Jackson, Sara, Contemporary Review


I hadn't even heard of the Sendero Luminoso until our flight to Peru was booked and paid for. From that moment on every acquaintance had a story to regale us with. Each story was a catalogue of atrocities committed by the Senderos on innocent tourists. Each day the stories grew more gory, more fabulous. We received the worst of them the morning before our departure. This one was bad because it came directly from the Foreign Office, straight from the mouth of a friend of a friend.

The Sendero situation was as bad as it had ever been and was worsening daily. It was affecting tourism badly. The train to Macchu Picchu, Peru's best preserved Inca city, had already been blown up three times that year. Don't travel overland. Take flights everywhere. Only last week a young British couple travelling through Peru had walked into a village for the night. The Senderos happened to be in town. The bloke got cudgeled to death. What happened to the girl the chap was too polite to say. At home, on the other end of the telephone, this story merely irritated me. Typical armchair over-reaction. I could guarantee that when we actually arrived there would be nothing to it. I was more likely to get blown up on the London Underground. Secretly, I despised those older, fatter, lesser tourists who hadn't the nerve to go.

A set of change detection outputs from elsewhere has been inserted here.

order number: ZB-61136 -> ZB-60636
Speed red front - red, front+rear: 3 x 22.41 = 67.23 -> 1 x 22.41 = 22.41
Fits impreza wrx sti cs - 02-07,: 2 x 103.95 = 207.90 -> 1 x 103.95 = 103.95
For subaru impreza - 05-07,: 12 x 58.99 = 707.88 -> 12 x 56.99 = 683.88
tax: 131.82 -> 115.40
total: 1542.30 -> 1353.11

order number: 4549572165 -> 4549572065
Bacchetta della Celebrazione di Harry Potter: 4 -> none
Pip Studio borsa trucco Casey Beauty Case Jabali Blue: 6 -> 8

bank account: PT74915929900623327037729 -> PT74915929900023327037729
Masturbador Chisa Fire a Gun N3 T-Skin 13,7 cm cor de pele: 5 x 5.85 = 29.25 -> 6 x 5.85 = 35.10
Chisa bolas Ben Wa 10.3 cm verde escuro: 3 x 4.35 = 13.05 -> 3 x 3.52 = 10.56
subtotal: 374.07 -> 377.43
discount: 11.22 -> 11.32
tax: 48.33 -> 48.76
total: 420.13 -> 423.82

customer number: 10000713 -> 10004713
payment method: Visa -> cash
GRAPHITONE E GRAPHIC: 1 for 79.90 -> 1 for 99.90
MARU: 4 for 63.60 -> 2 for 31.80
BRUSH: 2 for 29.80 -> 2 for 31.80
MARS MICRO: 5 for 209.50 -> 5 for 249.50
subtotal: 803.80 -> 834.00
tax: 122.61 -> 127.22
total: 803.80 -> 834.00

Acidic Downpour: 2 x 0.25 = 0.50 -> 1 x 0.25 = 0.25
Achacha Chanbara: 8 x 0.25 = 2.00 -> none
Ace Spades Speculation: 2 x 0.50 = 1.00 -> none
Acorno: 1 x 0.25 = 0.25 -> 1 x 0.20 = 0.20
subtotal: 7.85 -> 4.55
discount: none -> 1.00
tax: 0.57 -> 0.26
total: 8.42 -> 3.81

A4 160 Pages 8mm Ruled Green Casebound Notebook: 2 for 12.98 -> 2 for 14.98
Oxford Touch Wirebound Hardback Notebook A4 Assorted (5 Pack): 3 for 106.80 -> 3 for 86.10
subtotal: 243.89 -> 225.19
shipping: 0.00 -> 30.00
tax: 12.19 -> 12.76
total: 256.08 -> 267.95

The Senderos meant no more to me than all the other unknowns I was about to embrace. After all, it was precisely for adventure that I was leaving London.

Cuzco, the ancient Inca capital rebuilt by the Spanish, was sleepier than even I had expected. We arrived on a Sunday morning to a small, empty colonial town. There was no traffic, only wide cobbled streets still lined by perfect Inca masonry. On the benches round the central square sat huddles of brightly dressed Quecha Indians. Women, rich in their woven blankets, flared skirts and pork-pie hats stood around in groups, each with a baby …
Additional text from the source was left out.